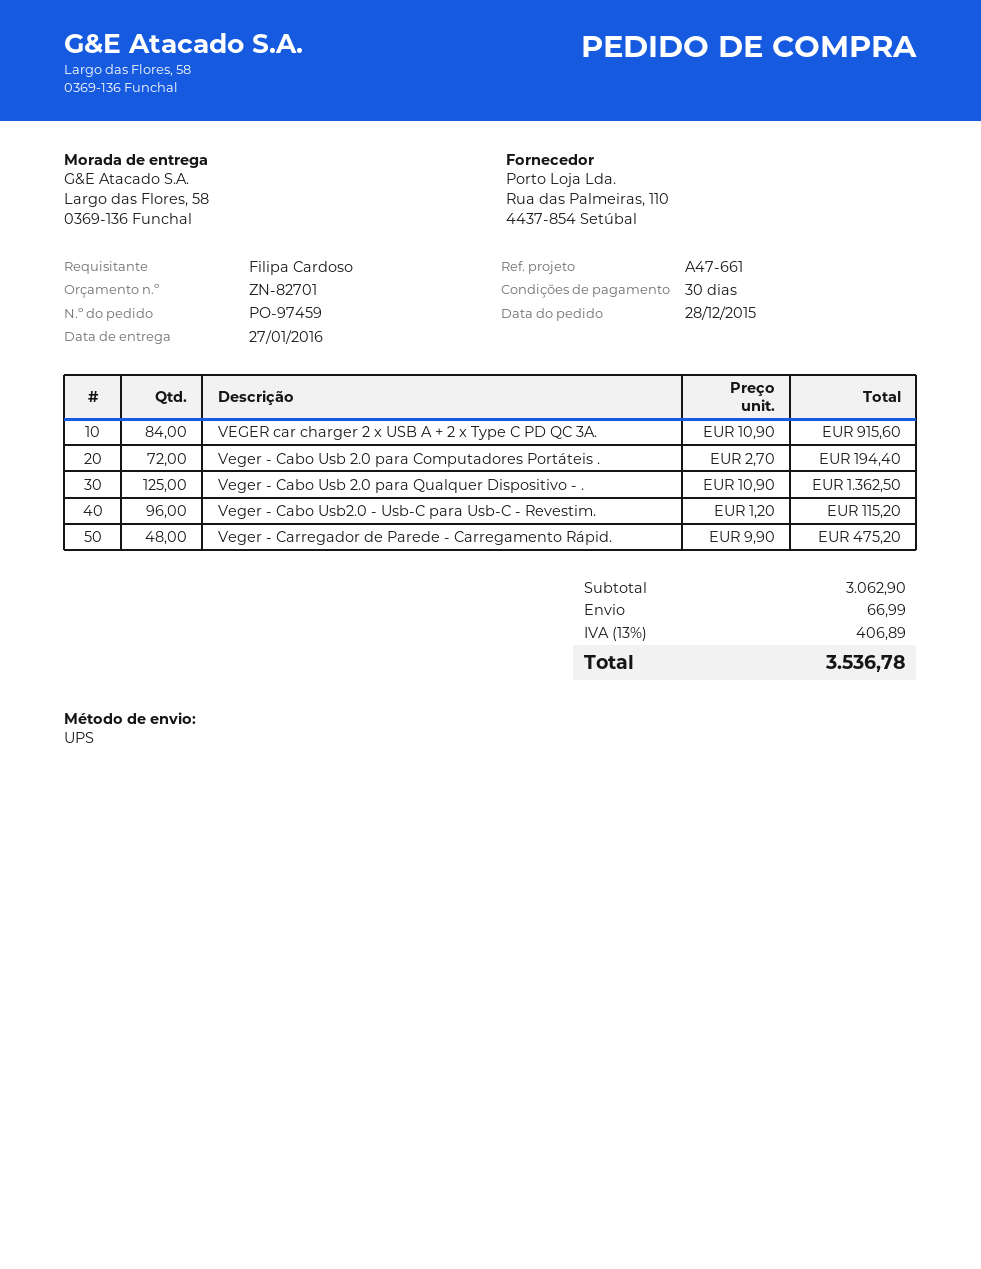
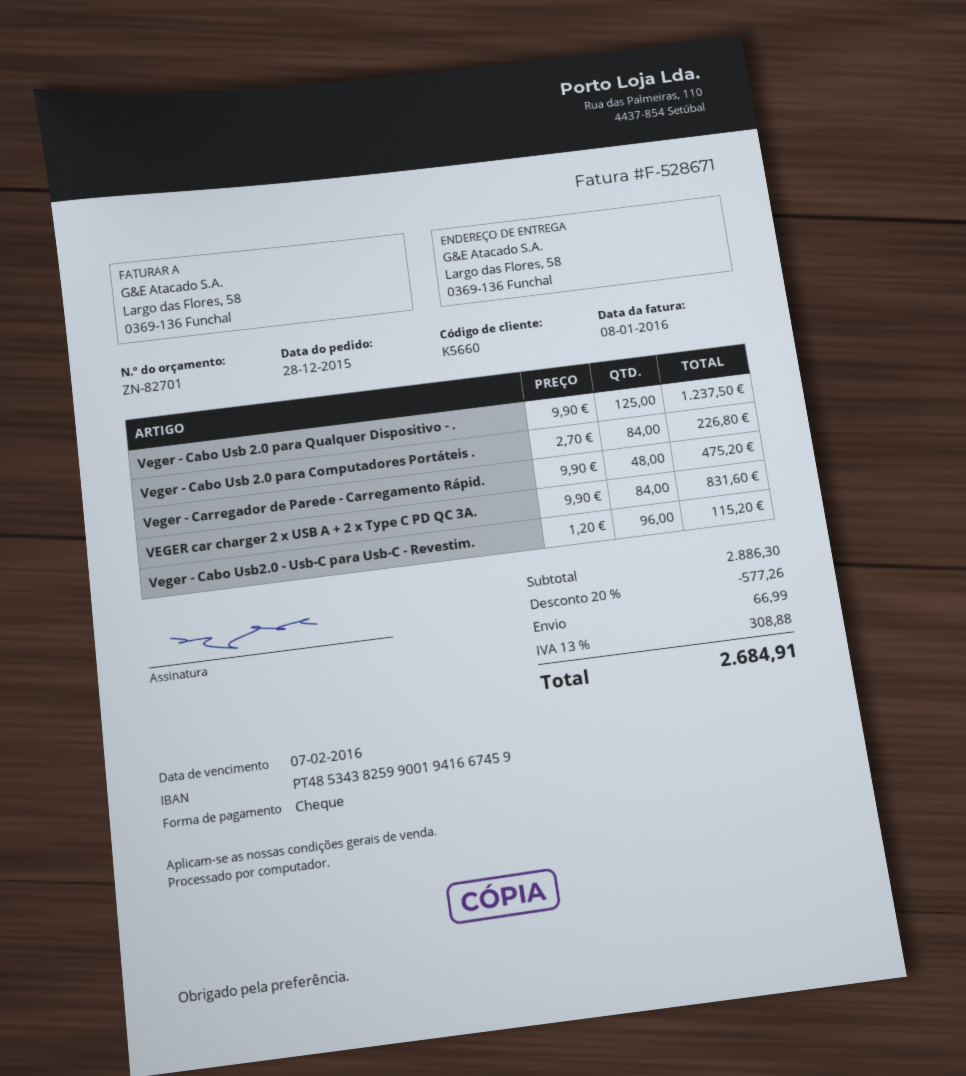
VEGER car charger 2 x USB A + 2 x Type C PD QC 3A.: 84 x 10.90 = 915.60 -> 84 x 9.90 = 831.60
Veger - Cabo Usb 2.0 para Computadores Portáteis .: 72 x 2.70 = 194.40 -> 84 x 2.70 = 226.80
Veger - Cabo Usb 2.0 para Qualquer Dispositivo - .: 125 x 10.90 = 1362.50 -> 125 x 9.90 = 1237.50
subtotal: 3062.90 -> 2886.30
discount: none -> 20% = 577.26
tax: 13% = 406.89 -> 13% = 308.88
total: 3536.78 -> 2684.91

◆ ◆ ◆ ◆

# [Exercise goal]
Leave every picture out, and transcribe the data above exactly as it reads.

# [Result of the exercise]
VEGER car charger 2 x USB A + 2 x Type C PD QC 3A.: 84 x 10.90 = 915.60 -> 84 x 9.90 = 831.60
Veger - Cabo Usb 2.0 para Computadores Portáteis .: 72 x 2.70 = 194.40 -> 84 x 2.70 = 226.80
Veger - Cabo Usb 2.0 para Qualquer Dispositivo - .: 125 x 10.90 = 1362.50 -> 125 x 9.90 = 1237.50
subtotal: 3062.90 -> 2886.30
discount: none -> 20% = 577.26
tax: 13% = 406.89 -> 13% = 308.88
total: 3536.78 -> 2684.91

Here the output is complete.